Bill Puts It on Spin Cycle
Former President Bill Clinton will speak on health issues to a spinning exercise class in Manhattan on Thursday night. It's a fundraiser for his wife's presidential campaign and each participant will pay $2300 for an evening that will include Clinton's presentation, a forty-five minute workout, and "cocktails and appetizers."
It's certainly creative as campaign fundraising schemes go. And it's all part of the Hillary Clinton campaign's aim of raising between $20 and $30-million in the first three months of this year!
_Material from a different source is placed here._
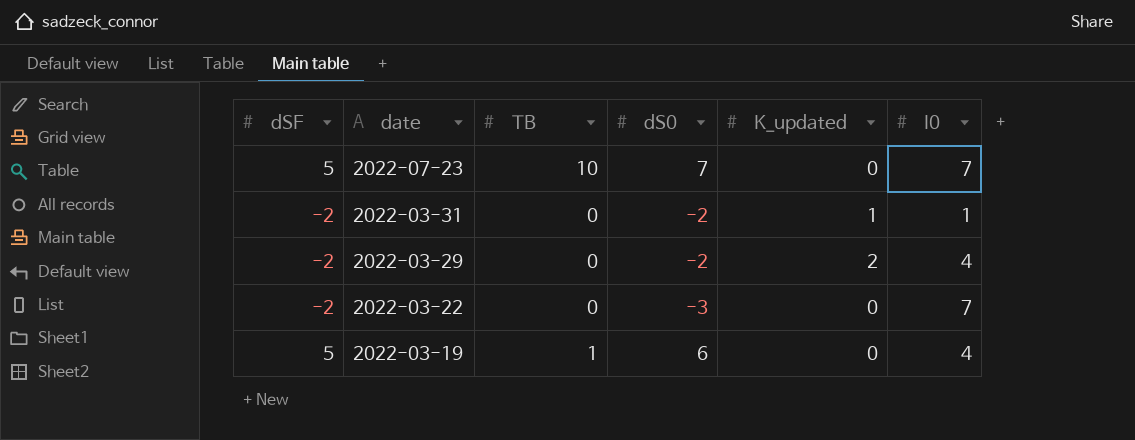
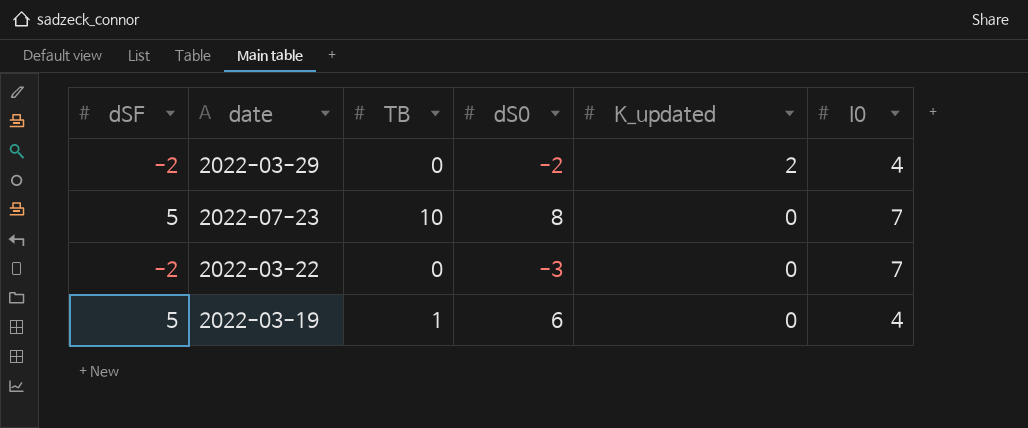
row order: date descending -> K_updated descending
row 2022-03-31: -2 | 0 | -2 | 1 | 1 -> none
2022-07-23 | dS0: 7 -> 8

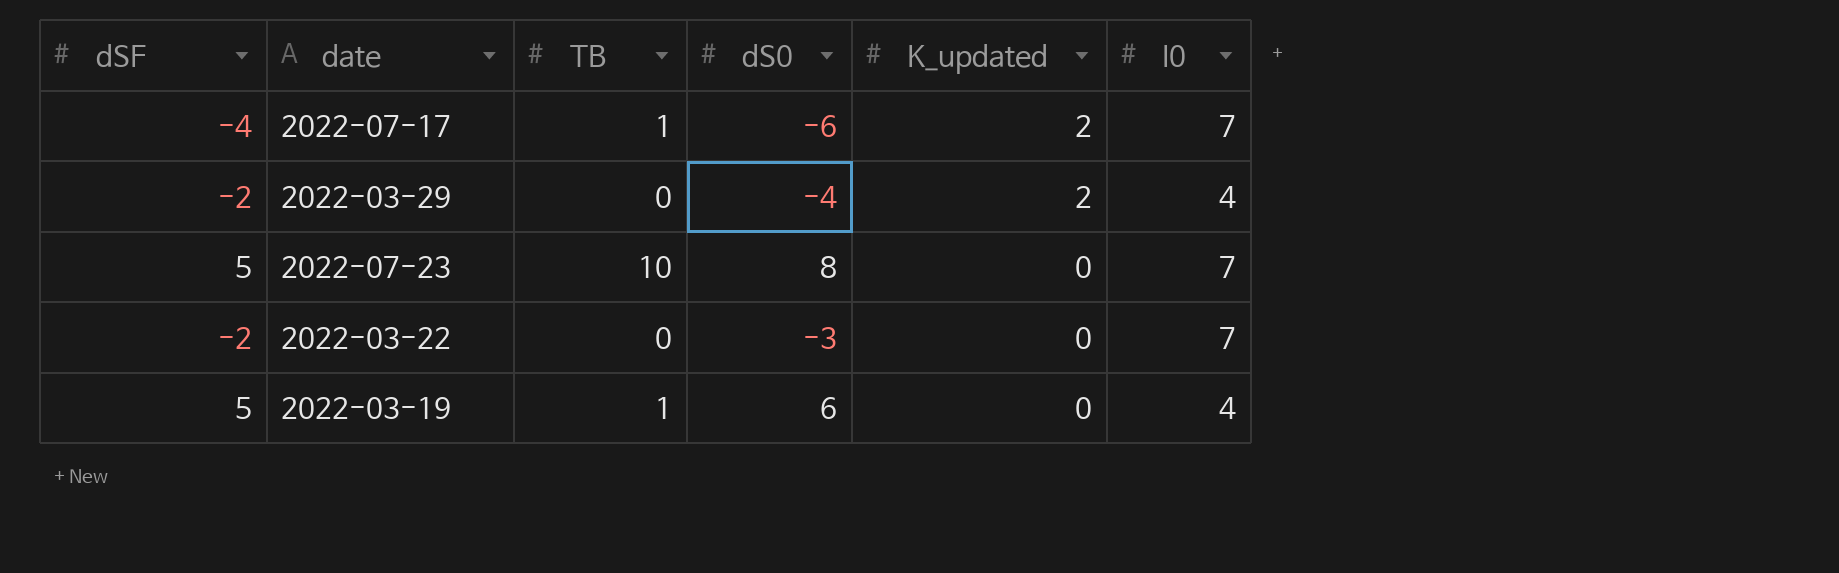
row 2022-07-17: none -> -4 | 1 | -6 | 2 | 7
2022-03-29 | dS0: -2 -> -4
Not only have campaigns gotten too long, there's entirely too much money thrown around in the whole process. The Clintons probably raise so much money, in fact, that they're be less susceptible to the pressures for favors brought to bear by their contributors...though perhaps more so to those who run and sponsor their massive fundraising events. But, generally speaking, big givers, whether to Republican or Democratic candidates, aren't donating to candidates' coffers because of deeply-held principles. They're buying access.
But who's going to give access to all the millions of Americans who can't afford to ante up as candidates for both parties' nominations rev up their respective fundraising machines?
Interestingly, most politicians I know hate the campaign fundraising rat race. "I think of all the charities that could be helped with all the dollars I have to raise just to stay competitive and it makes me sick," one told me several years ago.
What's the cure for this wretched excess? I don't know. But I'm sure that the current campaign influence-peddling (pedaling?) system won't improve until all of us are sufficiently sickened by it!